Governance – How does the company address climate-related financial risks? This pillar asks if the board oversees climate-related financial risks and opportunities, if the right members of management are involved, and how management reports to the board on climate issues.
Strategy – What is the company’s climate-related financial risk and opportunity strategy? Some companies may evaluate their climate-related financial risks and opportunities and decide to do little. Other companies may face risks that require a strategic plan. Strategizing is smart business.
Risk management – TCFD expects companies to evaluate their climate-related risks and opportunities, and to analyse their risk exposure.
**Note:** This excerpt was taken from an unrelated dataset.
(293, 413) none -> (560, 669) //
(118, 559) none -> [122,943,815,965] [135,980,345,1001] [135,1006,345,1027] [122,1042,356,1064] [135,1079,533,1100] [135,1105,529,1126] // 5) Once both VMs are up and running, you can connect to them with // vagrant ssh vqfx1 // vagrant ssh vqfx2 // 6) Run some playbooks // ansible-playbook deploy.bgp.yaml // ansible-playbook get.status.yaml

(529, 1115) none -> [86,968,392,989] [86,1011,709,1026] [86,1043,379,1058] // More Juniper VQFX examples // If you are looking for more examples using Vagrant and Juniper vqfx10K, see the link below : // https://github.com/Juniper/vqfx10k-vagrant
They must assess severe weather, flooding, fires, and other acute events that can impact vulnerable physical facilities or operations. Physical risks include drought, poor land arability, and increased heat on outdoor workers and operations. Finally, there are the risks companies face in a low-carbon economy, such as the impacts a carbon-intensive company might face due to stakeholder and public pressure
Metrics and targets – the essence here is simple. It asks how the company measures its progress in reducing climate-related risks, very much on the basis that you can’t manage what you don’t measure.
Adopting the recommendations of the TCFD is therefore an iterative process, and full implementation can take many years, with lessons learned helping to adapt and optimise implementation plans along the way. Beyond the fundamental questions of strategy and governance, there continue to be several obstacles.
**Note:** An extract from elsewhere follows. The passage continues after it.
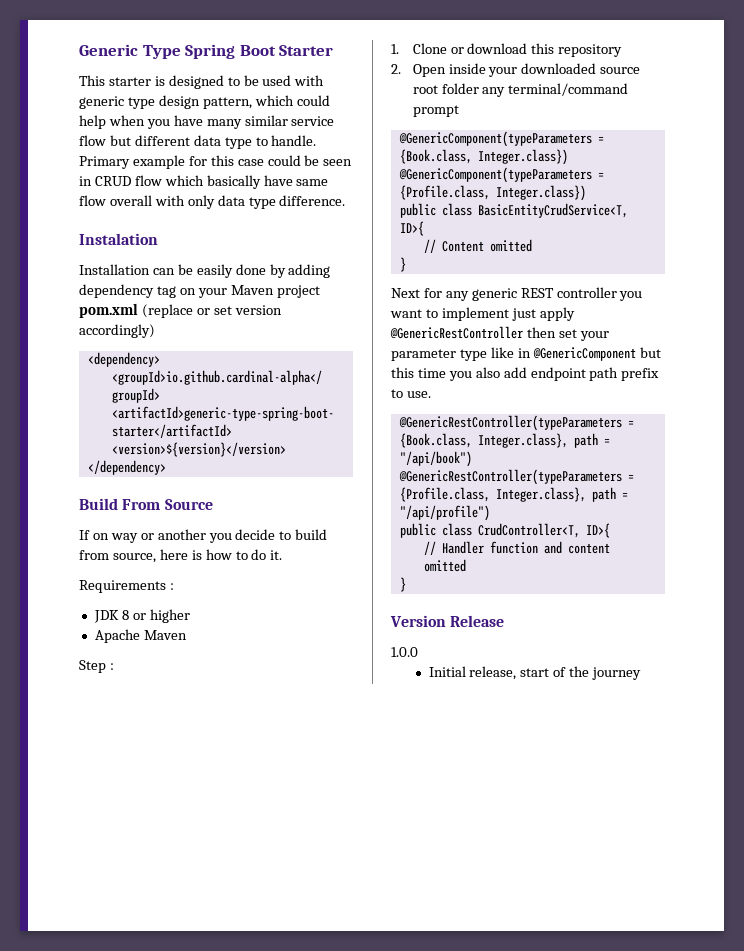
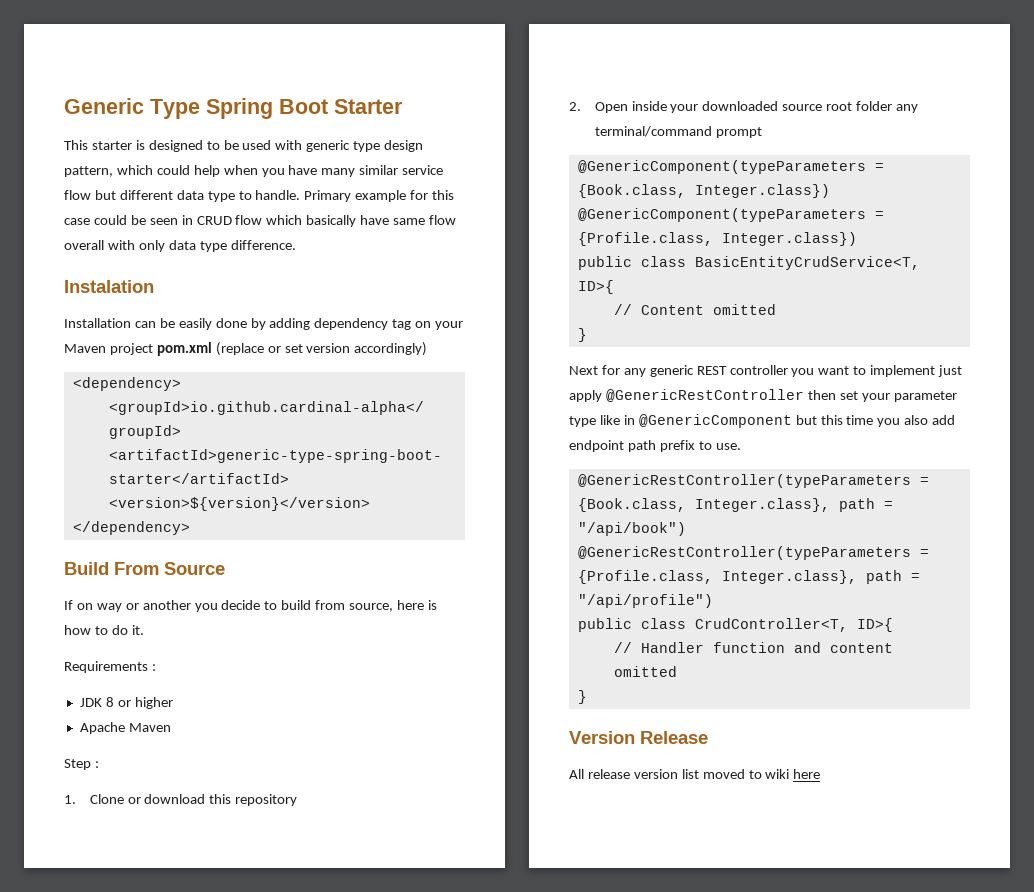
[391,647,418,657] [428,666,642,680] 1.0.0 // Initial release, start of the journey -> [569,769,821,779] All release version list moved to wiki here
TCFDs are part of the shift toward addressing climate change on a fundamental level and complying with new or revised legal or regulatory reporting requirements. There is a high standard for delivering “effective disclosures,” with principles ranging from clear, balanced, and understandable to dependable, verifiable, and objective. Moreover, they must be consistent over time, comparable across companies within a sector, industry, or portfolio, and delivered on time.
With governance at the heart of TCFD, the best approach is to commence with ESG reporting according to an accepted framework. We find the GRI is most accepted in Europe, and the SASB in the Americas.
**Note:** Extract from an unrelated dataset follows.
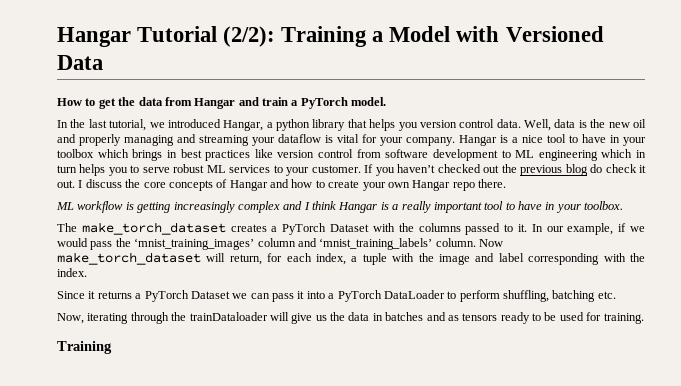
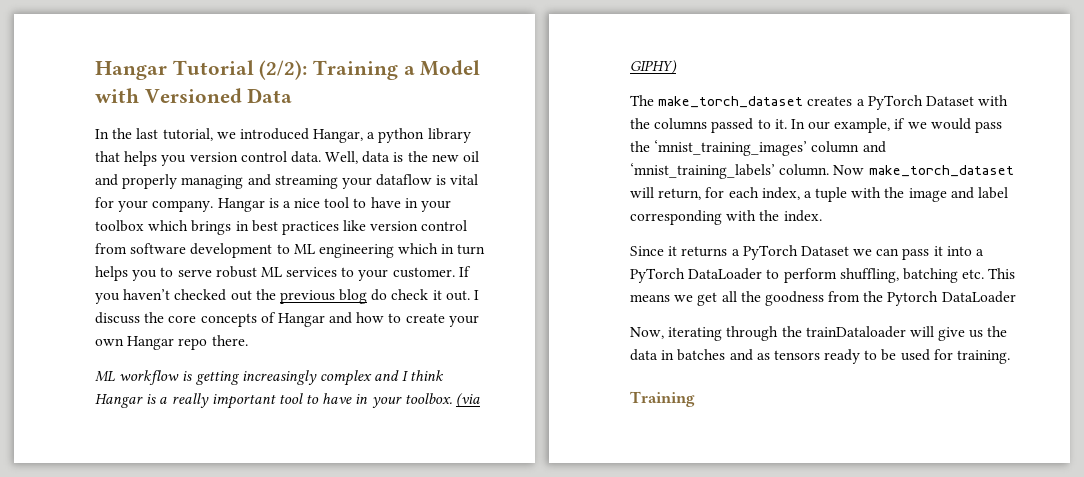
[57,97,387,109] // How to get the data from Hangar and train a PyTorch model. -> (293, 95) none
(624, 205) none -> [456,393,481,408] [630,60,677,75] (via GIPHY)
(616, 295) none -> [988,268,1016,279] [630,291,1016,306] This means we get all the goodness from the Pytorch DataLoader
Similar to ESG reporting, your TCFD process also requires a materiality assessment, together with GAP analysis and peer bench marking. Naturally, your carbon footprint report must be completed too.
Climate scenario and impact analysis processes must be developed, where relevant, and risks and opportunities assessed.
As noted above, TCFD is not an instant deliverable. It takes time and board-level participation to create an effective strategic plan.